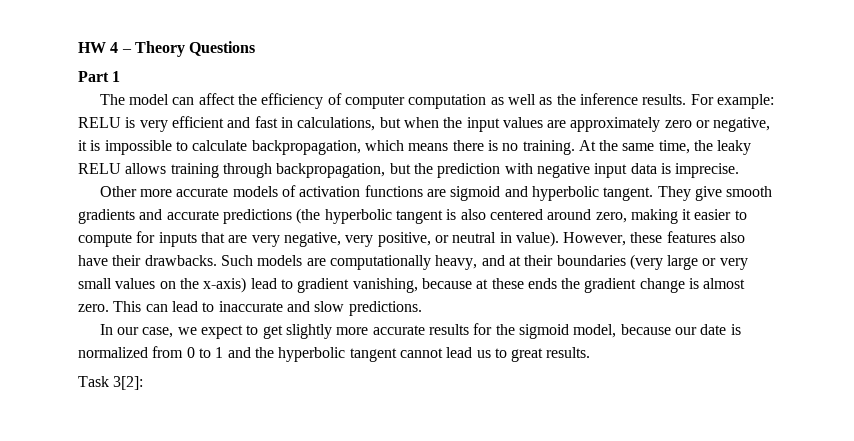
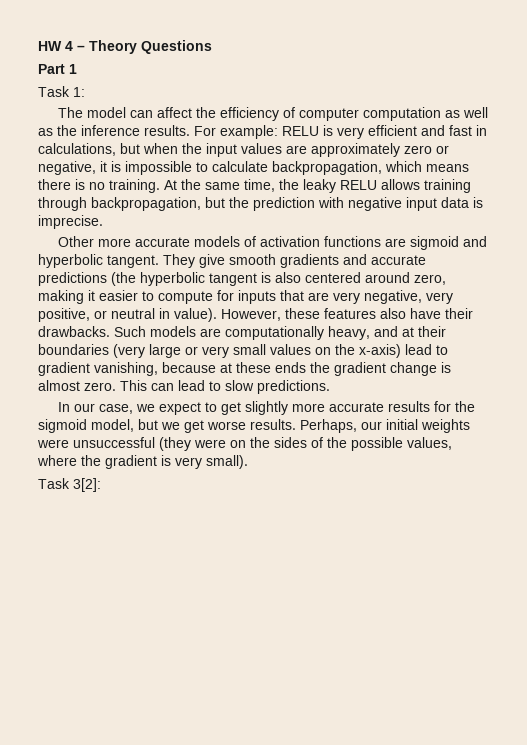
+ Task 1:
- This can lead to inaccurate and slow predictions.
+ This can lead to slow predictions.
- In our case, we expect to get slightly more accurate results for the sigmoid model, because our date is normalized from 0 to 1 and the hyperbolic tangent cannot lead us to great results.
+ In our case, we expect to get slightly more accurate results for the sigmoid model, but we get worse results. Perhaps, our initial weights were unsuccessful (they were on the sides of the possible values, where the gradient is very small).

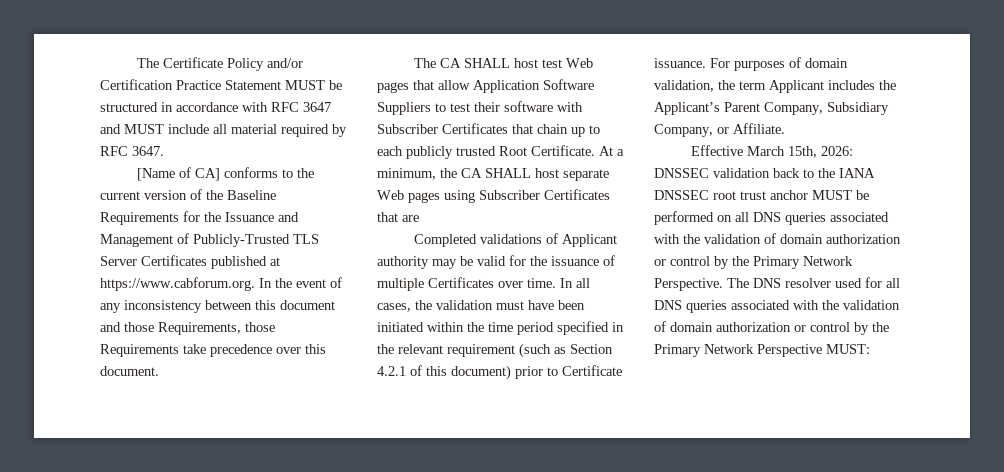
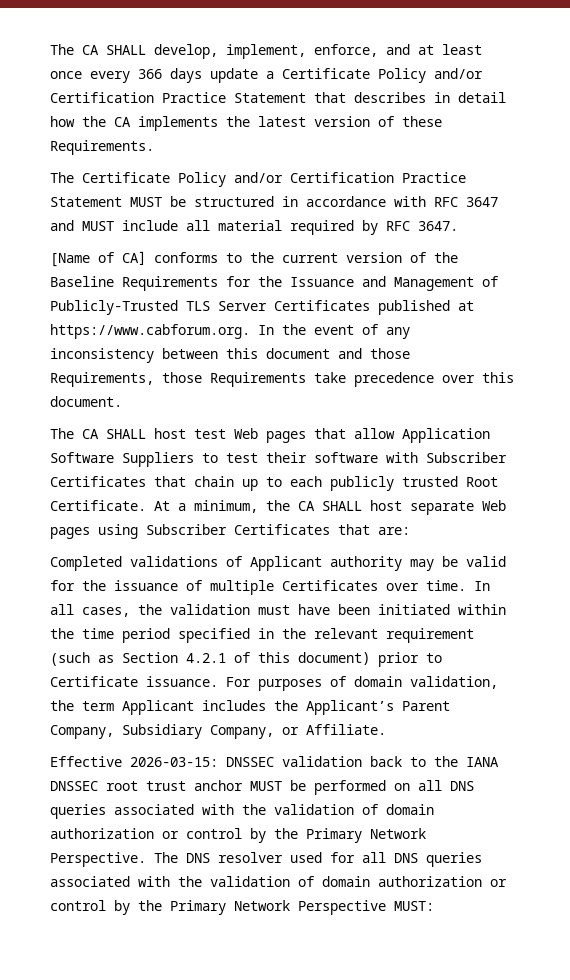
+ The CA SHALL develop, implement, enforce, and at least once every 366 days update a Certificate Policy and/or Certification Practice Statement that describes in detail how the CA implements the latest version of these Requirements.
- At a minimum, the CA SHALL host separate Web pages using Subscriber Certificates that are
+ At a minimum, the CA SHALL host separate Web pages using Subscriber Certificates that are:
- Effective March 15th, 2026: DNSSEC validation back to the IANA DNSSEC root trust anchor MUST be performed on all DNS queries associated with the validation of domain authorization or control by the Primary Network Perspective.
+ Effective 2026-03-15: DNSSEC validation back to the IANA DNSSEC root trust anchor MUST be performed on all DNS queries associated with the validation of domain authorization or control by the Primary Network Perspective.

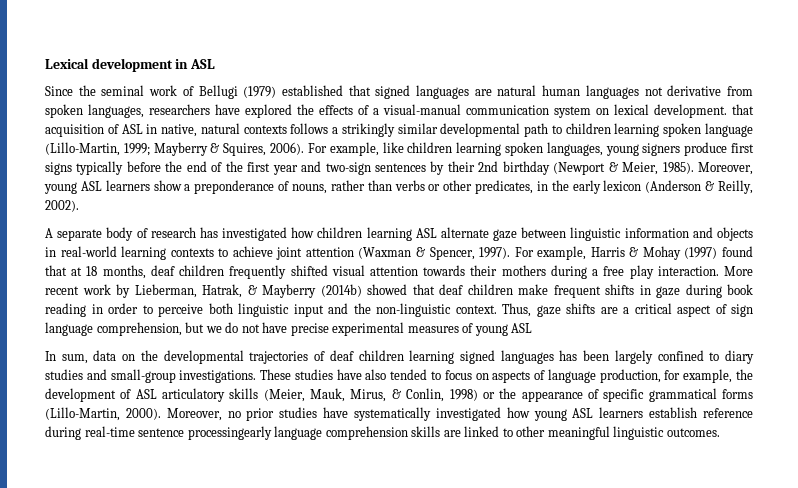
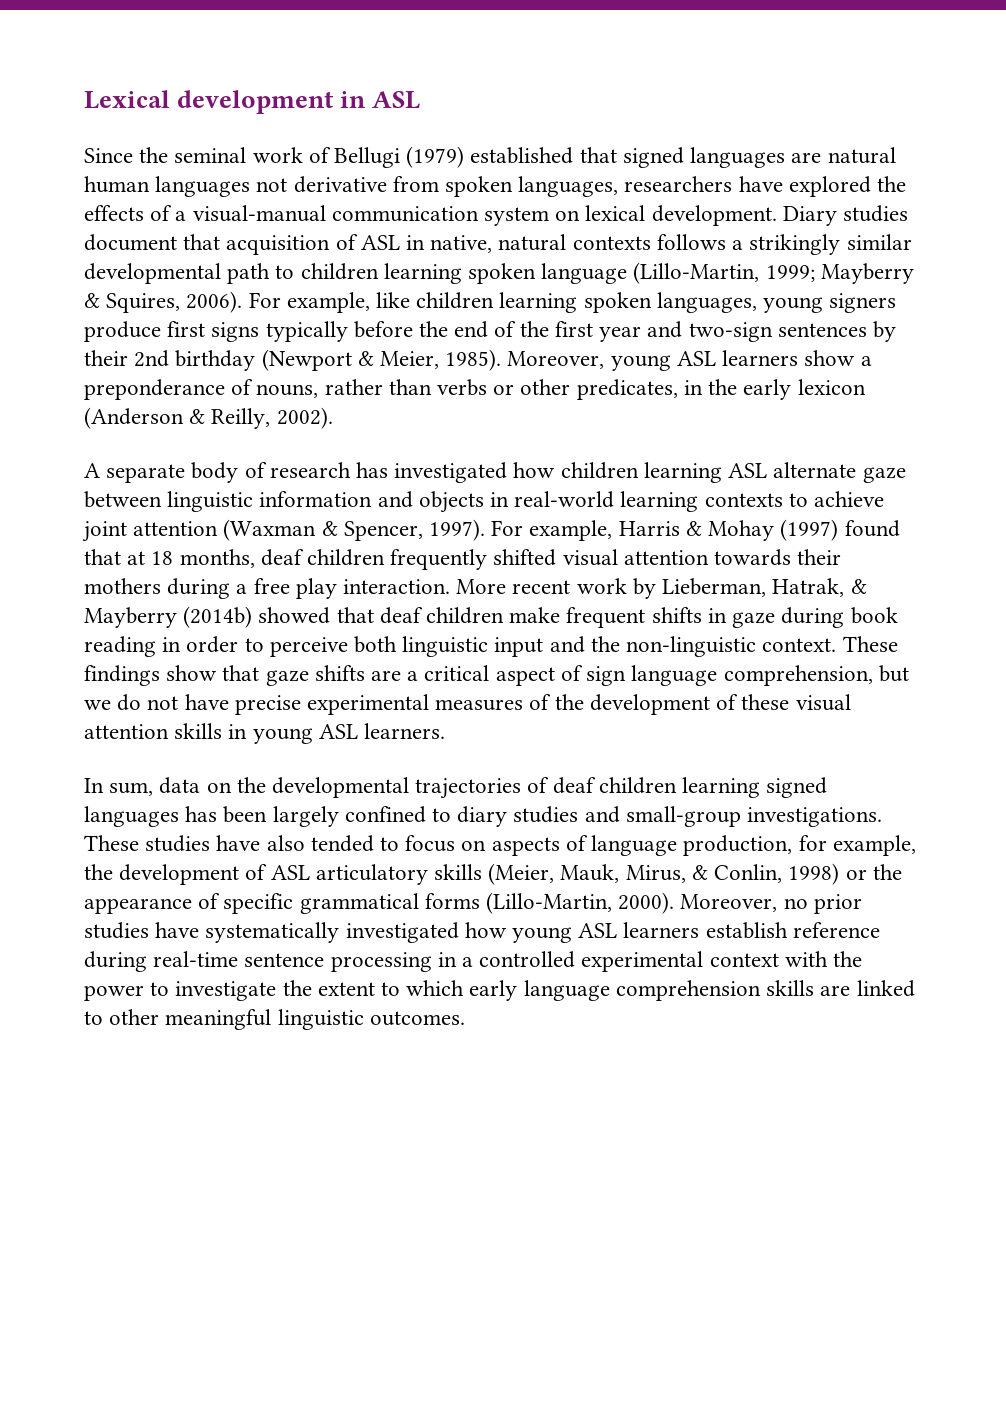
- Since the seminal work of Bellugi (1979) established that signed languages are natural human languages not derivative from spoken languages, researchers have explored the effects of a visual-manual communication system on lexical development. that acquisition of ASL in native, natural contexts follows a strikingly similar developmental path to children learning spoken language (Lillo-Martin, 1999; Mayberry & Squires, 2006).
+ Since the seminal work of Bellugi (1979) established that signed languages are natural human languages not derivative from spoken languages, researchers have explored the effects of a visual-manual communication system on lexical development. Diary studies document that acquisition of ASL in native, natural contexts follows a strikingly similar developmental path to children learning spoken language (Lillo-Martin, 1999; Mayberry & Squires, 2006).
- Thus, gaze shifts are a critical aspect of sign language comprehension, but we do not have precise experimental measures of young ASL
+ These findings show that gaze shifts are a critical aspect of sign language comprehension, but we do not have precise experimental measures of the development of these visual attention skills in young ASL learners.
- Moreover, no prior studies have systematically investigated how young ASL learners establish reference during real-time sentence processingearly language comprehension skills are linked to other meaningful linguistic outcomes.
+ Moreover, no prior studies have systematically investigated how young ASL learners establish reference during real-time sentence processing in a controlled experimental context with the power to investigate the extent to which early language comprehension skills are linked to other meaningful linguistic outcomes.

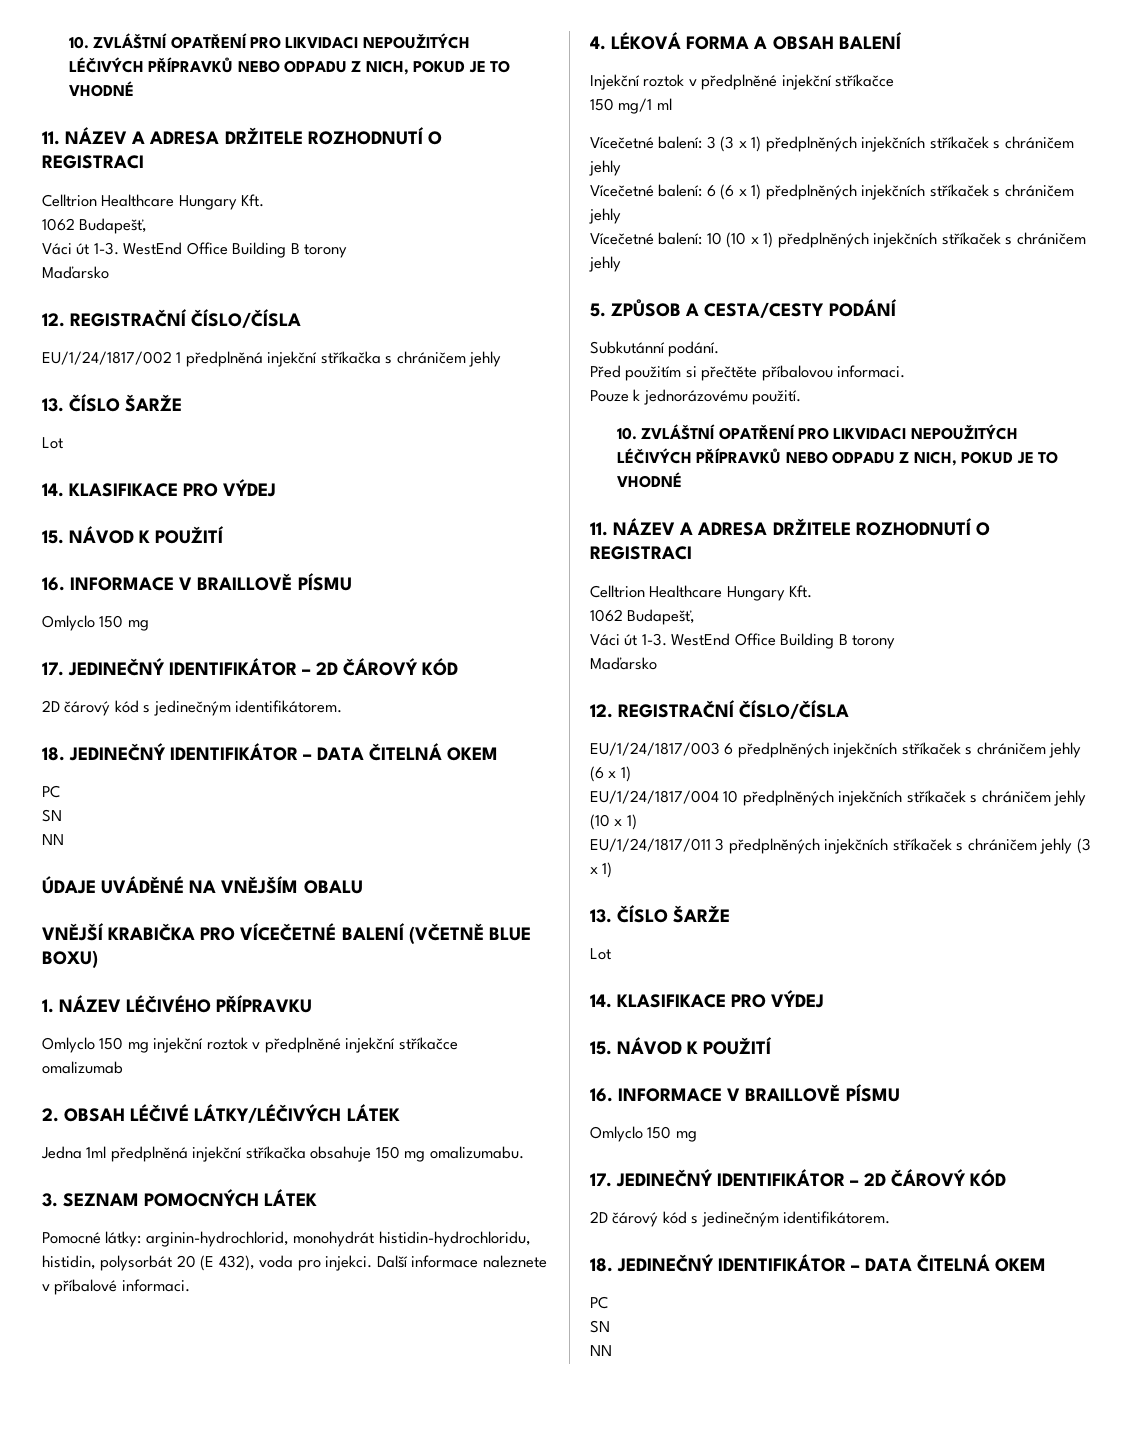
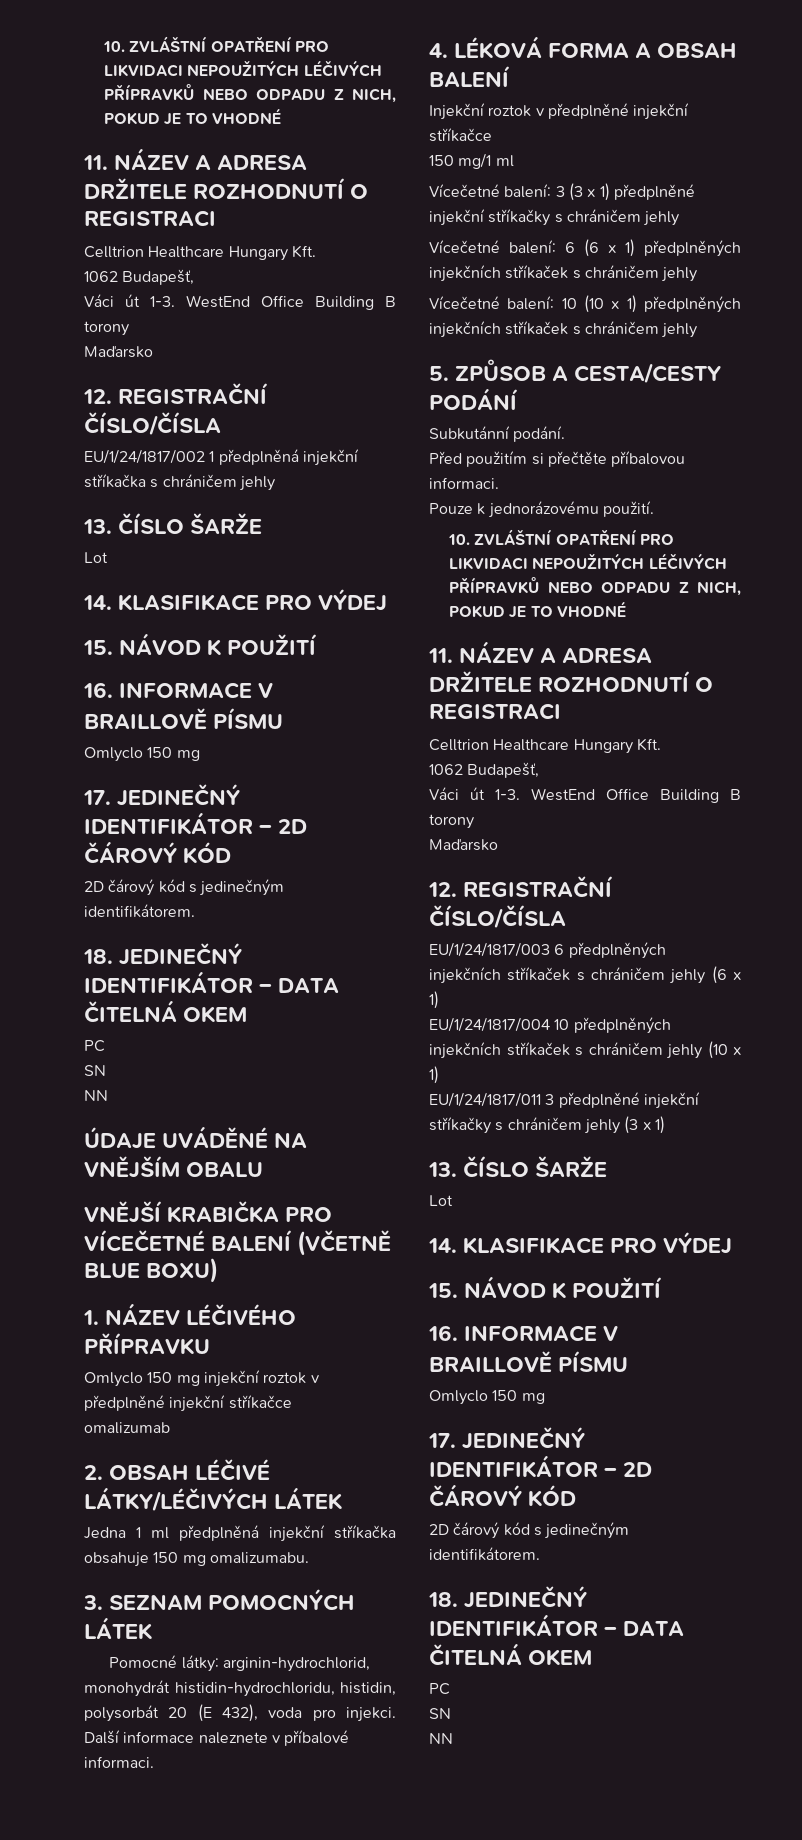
- Jedna 1ml předplněná injekční stříkačka obsahuje 150 mg omalizumabu.
+ Jedna 1 ml předplněná injekční stříkačka obsahuje 150 mg omalizumabu.
- Vícečetné balení: 3 (3 x 1) předplněných injekčních stříkaček s chráničem jehly
+ Vícečetné balení: 3 (3 x 1) předplněné injekční stříkačky s chráničem jehly
- EU/1/24/1817/011 3 předplněných injekčních stříkaček s chráničem jehly (3 x 1)
+ EU/1/24/1817/011 3 předplněné injekční stříkačky s chráničem jehly (3 x 1)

══════════

**Aim of the exercise**
The records are to be duplicated in full and exactly, with images left out.

**Answer area**
+ Task 1:
- This can lead to inaccurate and slow predictions.
+ This can lead to slow predictions.
- In our case, we expect to get slightly more accurate results for the sigmoid model, because our date is normalized from 0 to 1 and the hyperbolic tangent cannot lead us to great results.
+ In our case, we expect to get slightly more accurate results for the sigmoid model, but we get worse results. Perhaps, our initial weights were unsuccessful (they were on the sides of the possible values, where the gradient is very small).

+ The CA SHALL develop, implement, enforce, and at least once every 366 days update a Certificate Policy and/or Certification Practice Statement that describes in detail how the CA implements the latest version of these Requirements.
- At a minimum, the CA SHALL host separate Web pages using Subscriber Certificates that are
+ At a minimum, the CA SHALL host separate Web pages using Subscriber Certificates that are:
- Effective March 15th, 2026: DNSSEC validation back to the IANA DNSSEC root trust anchor MUST be performed on all DNS queries associated with the validation of domain authorization or control by the Primary Network Perspective.
+ Effective 2026-03-15: DNSSEC validation back to the IANA DNSSEC root trust anchor MUST be performed on all DNS queries associated with the validation of domain authorization or control by the Primary Network Perspective.

- Since the seminal work of Bellugi (1979) established that signed languages are natural human languages not derivative from spoken languages, researchers have explored the effects of a visual-manual communication system on lexical development. that acquisition of ASL in native, natural contexts follows a strikingly similar developmental path to children learning spoken language (Lillo-Martin, 1999; Mayberry & Squires, 2006).
+ Since the seminal work of Bellugi (1979) established that signed languages are natural human languages not derivative from spoken languages, researchers have explored the effects of a visual-manual communication system on lexical development. Diary studies document that acquisition of ASL in native, natural contexts follows a strikingly similar developmental path to children learning spoken language (Lillo-Martin, 1999; Mayberry & Squires, 2006).
- Thus, gaze shifts are a critical aspect of sign language comprehension, but we do not have precise experimental measures of young ASL
+ These findings show that gaze shifts are a critical aspect of sign language comprehension, but we do not have precise experimental measures of the development of these visual attention skills in young ASL learners.
- Moreover, no prior studies have systematically investigated how young ASL learners establish reference during real-time sentence processingearly language comprehension skills are linked to other meaningful linguistic outcomes.
+ Moreover, no prior studies have systematically investigated how young ASL learners establish reference during real-time sentence processing in a controlled experimental context with the power to investigate the extent to which early language comprehension skills are linked to other meaningful linguistic outcomes.

- Jedna 1ml předplněná injekční stříkačka obsahuje 150 mg omalizumabu.
+ Jedna 1 ml předplněná injekční stříkačka obsahuje 150 mg omalizumabu.
- Vícečetné balení: 3 (3 x 1) předplněných injekčních stříkaček s chráničem jehly
+ Vícečetné balení: 3 (3 x 1) předplněné injekční stříkačky s chráničem jehly
- EU/1/24/1817/011 3 předplněných injekčních stříkaček s chráničem jehly (3 x 1)
+ EU/1/24/1817/011 3 předplněné injekční stříkačky s chráničem jehly (3 x 1)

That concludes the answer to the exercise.